> [WORK TO BE COMPLETED]:
Print only the lines from the top of the data through the line with "ambiguous entity but", both included, skipping every picture.

(Change listing data)
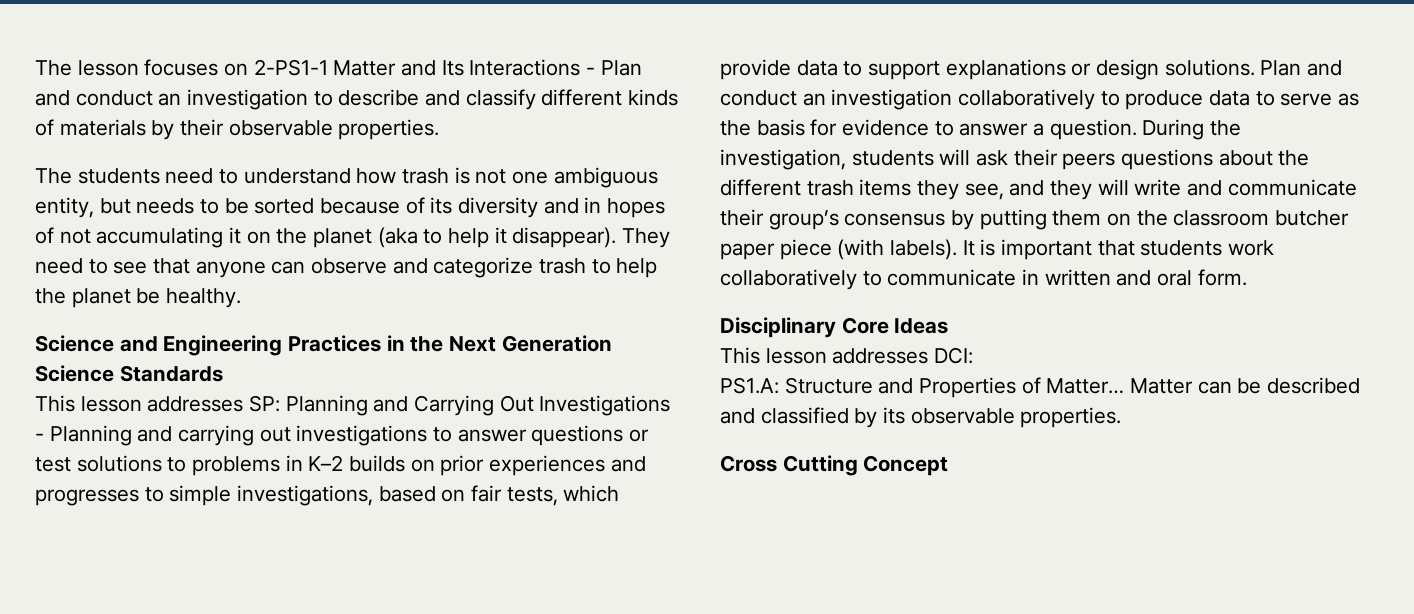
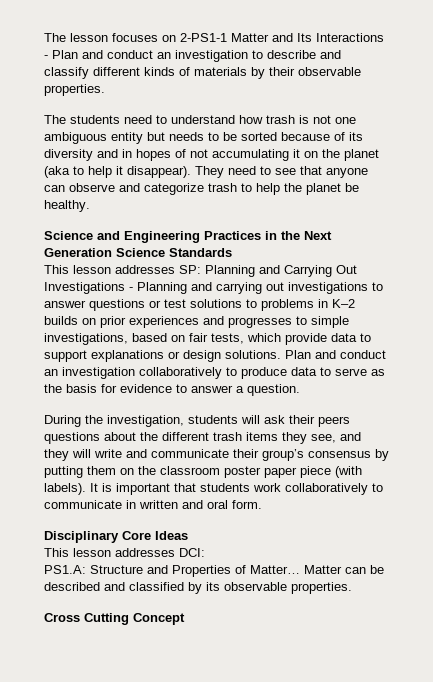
- The students need to understand how trash is not one ambiguous entity, but needs to be sorted because of its diversity and in hopes of not accumulating it on the planet (aka to help it disappear).
+ The students need to understand how trash is not one ambiguous entity but needs to be sorted because of its diversity and in hopes of not accumulating it on the planet (aka to help it disappear).
- Plan and conduct an investigation collaboratively to produce data to serve as the basis for evidence to answer a question. During the investigation, students will ask their peers questions about the different trash items they see, and they will write and communicate their group’s consensus by putting them on the classroom butcher paper piece (with labels).
+ Plan and conduct an investigation collaboratively to produce data to serve as the basis for evidence to answer a question.
+ During the investigation, students will ask their peers questions about the different trash items they see, and they will write and communicate their group’s consensus by putting them on the classroom poster paper piece (with labels).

> [RESPONSE TO THE EXERCISE]:
- The students need to understand how trash is not one ambiguous entity, but needs to be sorted because of its diversity and in hopes of not accumulating it on the planet (aka to help it disappear).
+ The students need to understand how trash is not one ambiguous entity but needs to be sorted because of its diversity and in hopes of not accumulating it on the planet (aka to help it disappear).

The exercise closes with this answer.